Esiste uno stesso spirito
nei riguardi del corpo nelle diverse congregazioni religiose, siano esse dedite
alla cura degli ammalati o all’educazione dei bambini o all’assistenza dei
poveri; è lo stesso spirito che regna anche «tra i cattolici pii, anzi, un po’
in tutta la società, influenzata dalle congregazioni e da un clero formato secondo queste austere
prospettive». La diffidenza nei riguardi del corpo, considerato come un nemico,
ha veramente impregnato il sec. XIX nella sua concezione della virtù, rendendo
piccanti, nello stesso tempo, le numerose ipocrisie e le trasgressioni. Anche
se se ne parla poco, il corpo comunque «è presente in maniera pesante in tutta
la vita religiosa tramite le disposizioni di cui è fatto oggetto»; e queste
disposizioni solitamente riguardano i pasti, la levata, il riposo, la pulizia e
tanti altri punti precisi che si ritrovano più o meno in tutte le costituzioni;
sono tutti punti che si ritrovano pressoché identici nei manuali di buona
educazione, destinati alle educande; «si trattava di un clima che coinvolgeva
tutto e che in gradi diversi, imponeva a tutti le sue norme. La religiosa
doveva apparire come il modello perfetto».
Basta scorrere gli Examens
particuliers del Tronson per trovare tutte le «regole di modestia dateci dai
santi»; tutte le parti del corpo, in qualche modo, sono chiamate in causa:
dalla testa (che dev’essere tenuta dritta), al volto (con gli occhi sempre un
po’ abbassati), allo sguardo (che non deve girovagare, ma posarsi al suolo, non
guardando mai nessuno in faccia), alla voce (che dev’essere regolata, e non è
mai ammesso il riso), al contegno e alla posizione del corpo (sempre dritto,
mai curvato, mai appoggiandosi ora su un piede ora su un altro, mai tenendo le
mani sui fianchi), al modo di camminare (senza andare mai troppo veloci né
troppo lentamente, salendo i gradini sempre e solo uno per volta).

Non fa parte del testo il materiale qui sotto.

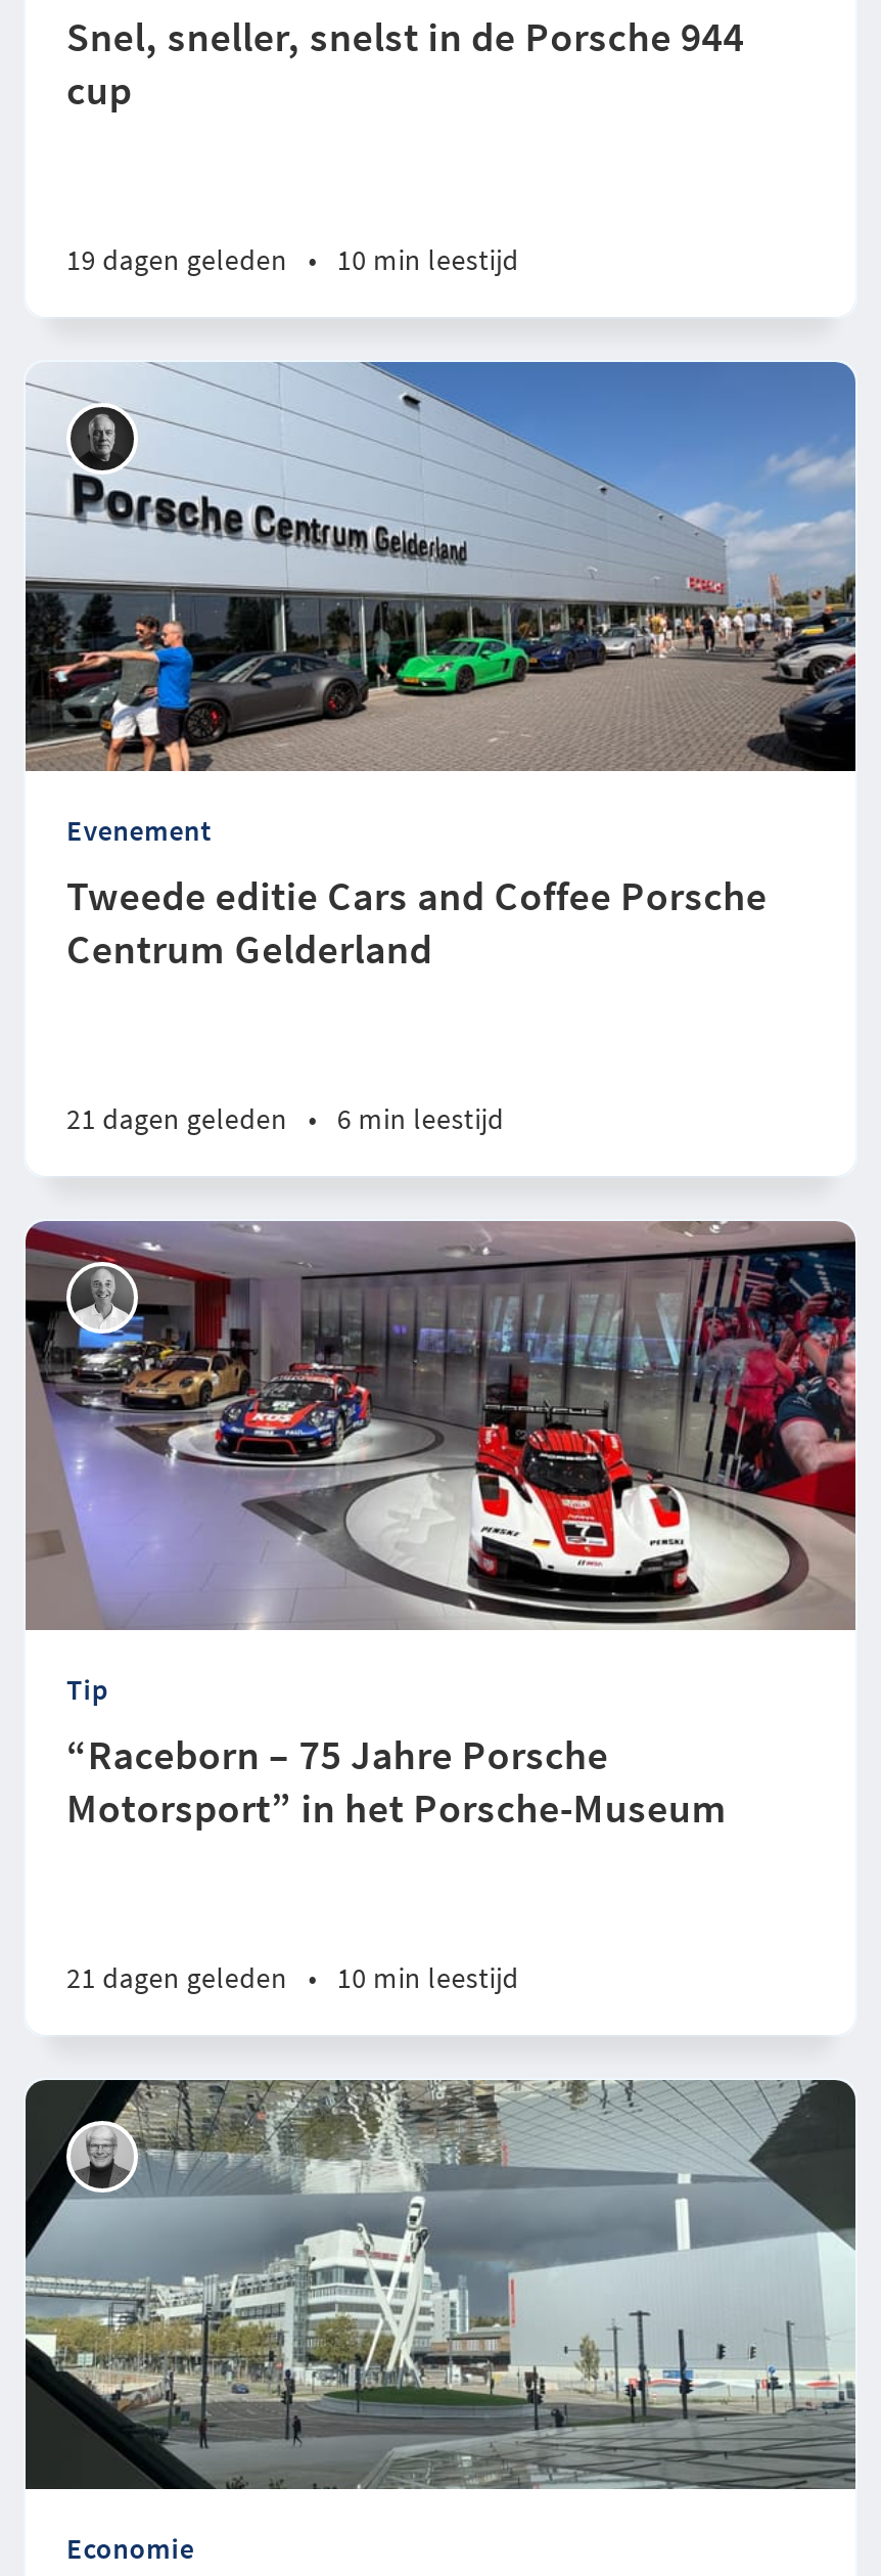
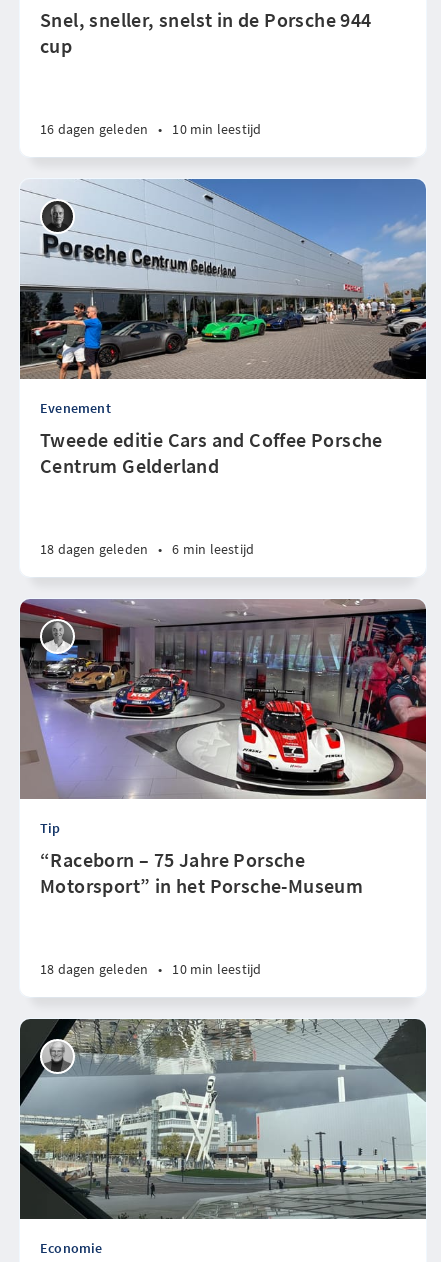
[66,241,519,278] 19 dagen geleden • 10 min leestijd -> [40,120,261,138] 16 dagen geleden • 10 min leestijd
[66,1100,504,1137] 21 dagen geleden • 6 min leestijd -> [40,540,254,558] 18 dagen geleden • 6 min leestijd
[66,1959,519,1996] 21 dagen geleden • 10 min leestijd -> [40,960,261,978] 18 dagen geleden • 10 min leestijd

Solo quando era in gioco il
corpo degli altri, come nel frequente caso dell’assistenza agli ammalati,
allora il corpo da servitore disprezzato, da domare e combattere, diventava
membro sofferente di Cristo, da onorare e confortare. Ma quando invece era in
gioco la propria malattia, per se stesse, nelle sofferenze che la malattia
infliggeva allora, senza paragone con ciò che conosciamo oggi grazie ai
calmanti e ai progressi della medicina, le religiose avevano ampie possibilità
di sviluppare il loro amore della croce, vissuto in unione con quella del
Salvatore in una prospettiva di penitenza
e di redenzione. «Non lamentarsi mai, nascondere tutti i propri mali:
questo era l’ideale, e si sa a quali eccessi potesse condurre».